Maybe you can achieve what you want if you use a subclasshook in PositiveInt. Looking at the vtypes code, it does not seem to apply subclasshooks.

from pytypes import is_of_type

class int2meta(type):
    def __subclasscheck__(cls, subclass):
        if subclass is int: return True
        return issubclass(cls, int2)

class int2(int, metaclass=int2meta): pass

print (issubclass(int, int2))    # True
print (issubclass(int2, int))    # True

A = int2()
print(A)
print(is_of_type(1, int))    # True
print(is_of_type(A, int2))   #True
print(is_of_type(A, int))    #True
print(is_of_type(1, int2))   #True

However, compliance with subclasshooks is not much tested in pytypes. Use with care! On the surface it seems to work, like in the example above. But in complex situations, I recommend careful testing. Please report back bugs with pytypes and subclasshook if they pop up.

Also note that there are literal types now, which have some overlap with what vtypes wants to achieve. However literal types are not yet supported in pytypes and I cannot tell when they will be.

@smarie
Copy link
Author

smarie commented Feb 20, 2020

The thing is, a vtype is not a standard type. I could have written:

PositiveInt = vtype('PositiveInt', int, {'should be positive': lambda x: x >= 0})

or

class PositiveInt(VType):
    __type__ = int
    __validators__ = {'should be positive': lambda x: x >= 0}

Both are equivalent to my initial example. VTypes override __instancecheck__ to determine if an object is an instance of them. And the implementation just checks that the object is an instance of all the __type__ and passes all the __validators__. I can not reach the same result using a subclass hook, since the validators check the value, not the type: 1 is an instance of PositiveInt while -1 is not.

So, the only way to get it right is to call isinstance... which I thought is_of_type would do (and that typeguard, as well as my own small type checker in pyfields do). That's why I was surprised. I understand that this is an implementation choice, however the doc is a bit misleading then..
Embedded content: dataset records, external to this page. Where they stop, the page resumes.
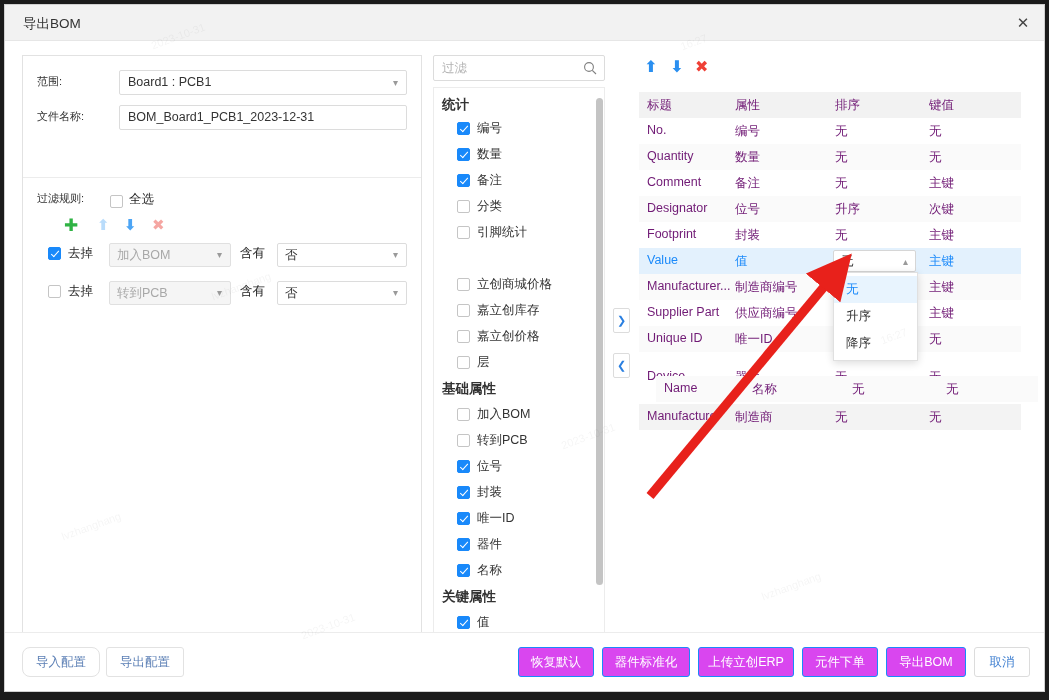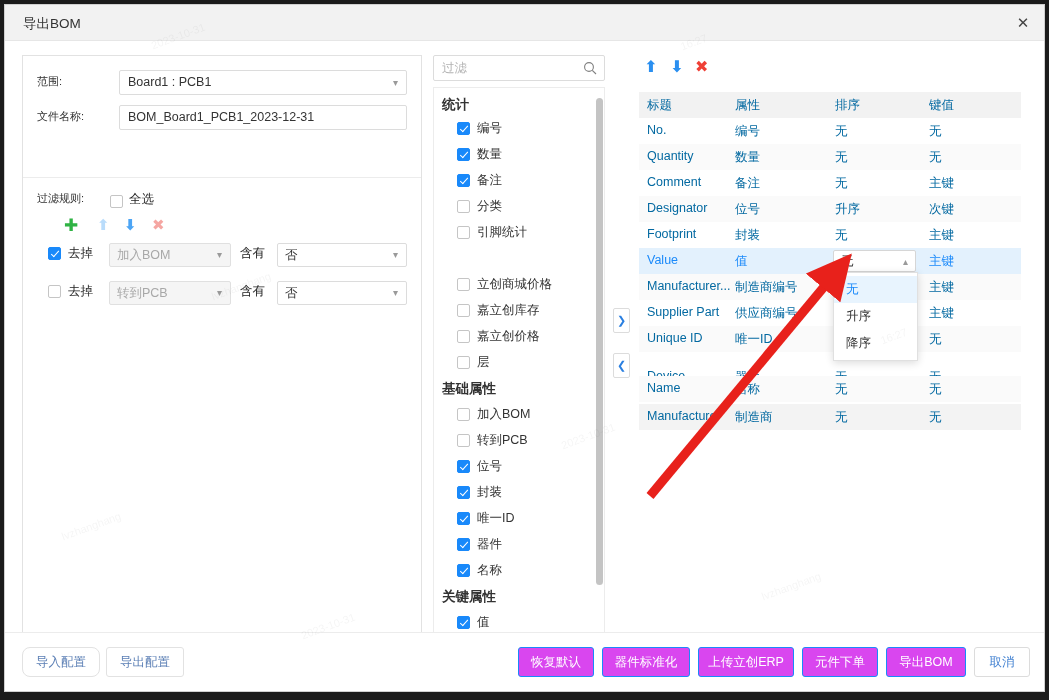--- a/index.html
+++ b/index.html
@@ -333,21 +333,21 @@
     box-sizing: border-box;
   }
   .trow.head { background: #f2f2f2; }
   .trow.odd { background: #fafafa; }
   .trow.even { background: #ffffff; }
   .trow.sel  { background: #e3f1fd; }
   .tcell {
     position: absolute;
     top: 5px;
     font-size: 12.5px;
-    color: #0369a1;
+    color: #701a75;
     white-space: nowrap;
     overflow: hidden;
   }
   .trow.sel .tcell { color: #1989fa; }
   .c0 { left: 8px;   width: 86px; }
   .c1 { left: 96px;  width: 96px; }
   .c2 { left: 196px; width: 90px; }
   .c3 { left: 290px; width: 88px; }
 
   
@@ -707,21 +707,21 @@
           <div class="tcell c1">唯一ID</div>
           <div class="tcell c2">无</div>
           <div class="tcell c3">无</div>
         </div>
         <div class="trow even" style="top:272px;">
           <div class="tcell c0">Device</div>
           <div class="tcell c1">器件</div>
           <div class="tcell c2">无</div>
           <div class="tcell c3">无</div>
         </div>
-        <div class="trow odd" style="top:284px;">
+        <div class="trow odd" style="top:284px;margin-left:17px;">
           <div class="tcell c0">Name</div>
           <div class="tcell c1">名称</div>
           <div class="tcell c2">无</div>
           <div class="tcell c3">无</div>
         </div>
         <div class="trow even" style="top:312px; background:#f3f3f3;">
           <div class="tcell c0">Manufacturer</div>
           <div class="tcell c1">制造商</div>
           <div class="tcell c2">无</div>
           <div class="tcell c3">无</div>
You are right that there is one similarity with literal types, in the sense that the type validation is on the value, not on the type. We can see a literal type as a VType without base types and with a simple "equality" validator.

Thanks!

@Stewori
Copy link
Owner

Stewori commented Feb 20, 2020

Indeed, I overlooked that __instancecheck__ should be considered by is_of_type. However, if someone overrides isinstance and/or issubclass I would usually expect the promise of consistency to hold:
isinstance(A, typeA) == issubclass(type(A), typeA). Maybe pytypes should actually check this consistency; it's about checking consistencies afterall.
I am not sure how __instancecheck__ can or should be respected by is_of_type. I will think about it. Don't you think that vtypes should on the other hand respect the consistency promise mentioned above?

Unfortunately, the Python documentation and also the original PEP seem not to be specific about which check should be authoritive over the other:
by what right would we trust the result of isinstance(A, typeA) over the result of issubclass(type(A), typeA)? I would think a failure of any of them should be a reason to alert the user/reject the overall typecheck. Maybe is_of_type should have a fail-fast early check like
if not isinstance(A, typeA): return False.

Maybe the best for all usecases would be to make it configurable. However, it is non-trivial work to let is_of_type prefer isinstance(A, typeA) over the result of issubclass(type(A), typeA) and I doubt if this additional option would pay off.

@Stewori
Copy link
Owner

Stewori commented Feb 20, 2020

Okay, I had some thought and I think the best solution would be:

  • you add a __subclasscheck__ to VType (i.e. to the metaclass) such that at least for types like
    class SomeSubtypename(someType, VType):, issubclass(SomeSubtypename, someType) returns true. IMO this would be a desirable consistency for VTypes anyway.

  • I make sure that is_of_type fails fast regarding isinstance() That means, it would reject is_of_type(-1, PositiveInt). Correct and strict behavior for the negative case is also important and what you want, right? It's even the main idea I suppose.

  • I'll update the doc of is_of_type to make clear it differs from isinstance in the sense that issubclass(type(A), typeA) is checked in addition to isinstance(A, typeA), i.e. is significantly stricter than one is used from usual isinstance behavior.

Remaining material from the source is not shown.